About 12 percent of children aged 2 to 5 are obese, defined as having BMIs in the 95th percentile or above for their height and weight, according to the CDC. Among children aged 6 to 11, 17 percent are obese.
In the study, researchers noted that links between children's weight and levels of cholesterol and C-reactive protein varied according to ethnicity, gender and race.
Elevated BMI and waist circumference significantly predicted higher C-reactive protein levels in white girls and in black and Hispanic boys.
High BMI and waist circumference predicted lower HDL cholesterol in Hispanic boys and girls, while a high BMI was linked to elevated total cholesterol in black boys.

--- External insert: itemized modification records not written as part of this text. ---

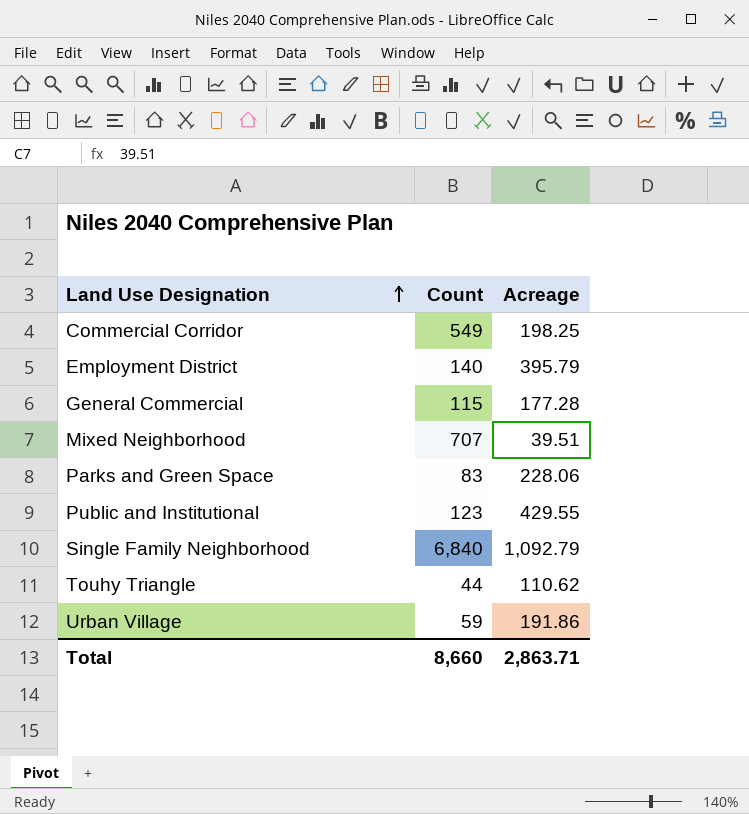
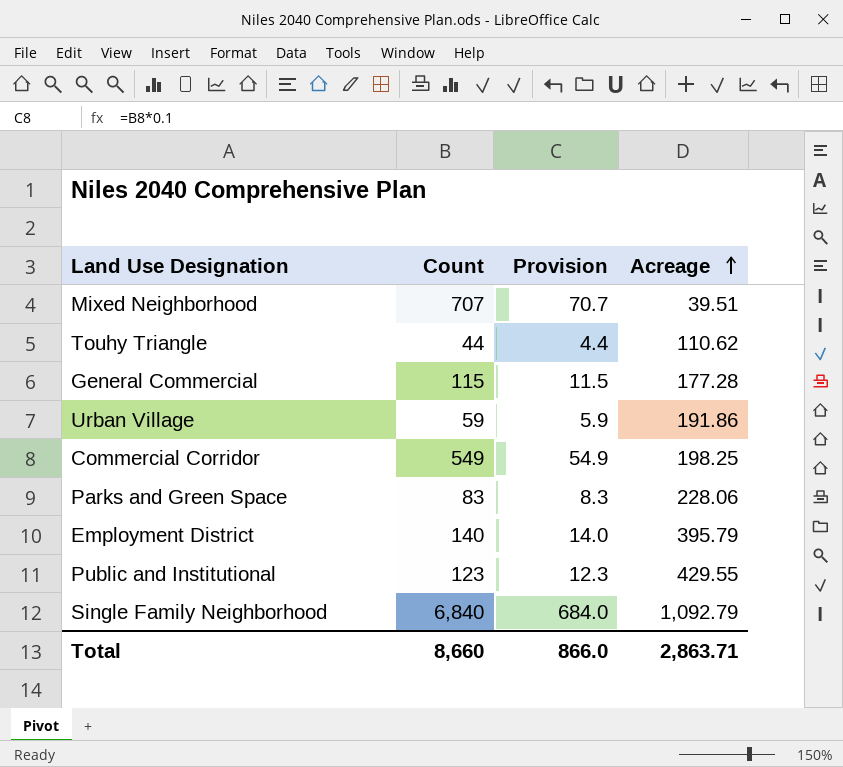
row order: Land Use Designation ascending -> Acreage ascending
column Provision | formula: none -> [Count] * 0.1

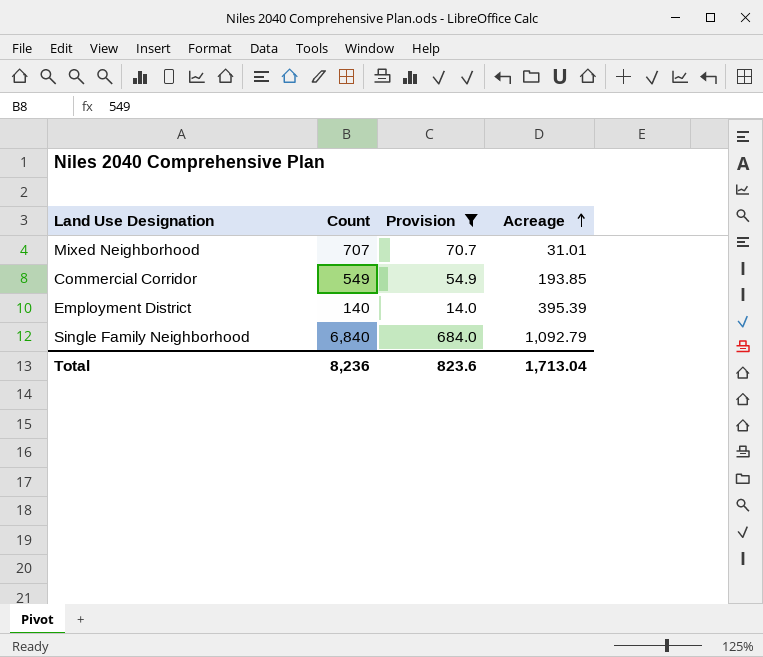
filter: none -> Provision >= 14.0
Mixed Neighborhood | Acreage: 39.51 -> 31.01
Commercial Corridor | Acreage: 198.25 -> 193.85
Employment District | Acreage: 395.79 -> 395.39
Total | Count: 8,660 -> 8,236
Total | Provision: 866.0 -> 823.6
Total | Acreage: 2,863.71 -> 1,713.04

Researchers said the differences could have to do with the children's diets, genetics or other lifestyle factors.
But researchers stressed that the key message of the study was that all children should have their BMI and waist circumference monitored, and if the numbers are found to be creeping up, doctors and parents should intervene.
"It's frightening," Messiah said. "We are in uncharted territory. We have never had this number of children this heavy so young. We don't know the cumulative effect of all of these years of having all of your organs -- heart, kidneys, liver, heart, pancreas -- under stress from being overweight."
While worrisome, the findings are not surprising, said Dr. Ronald Krauss, director of atherosclerosis research at Children's Hospital Oakland Research Institute. In adults, the relationship between obesity and elevated LDL cholesterol and C-reactive protein has been well-established.
"It reinforces how serious it is and how much of an effort it's going to take to reduce the risk by going back to early childhood," Krauss said.
This summer, the American Academy of Pediatrics recommended children as young as 2 start having their cholesterol levels screened if they have a family history of heart disease or high cholesterol, and that screening should start no later than 10.
They also recommended, controversially, that children as young as 8 be given cholesterol-lowering drugs.
Both Messiah and Krauss are opposed to children aged 3 to 6 taking statins; the focus should instead be on better nutrition and more physical activity.
SOURCES: Sarah Messiah, Ph.D., M.P.H., research assistant professor and epidemiologist, University of Miami; Ronald Krauss, M.D., director, atherosclerosis research, Children's Hospital Oakland Research Institute; March 11, 2009, presentation, American Heart Association's Cardiovascular Disease Epidemiology and Prevention annual conference, Palm Harbor, Fla.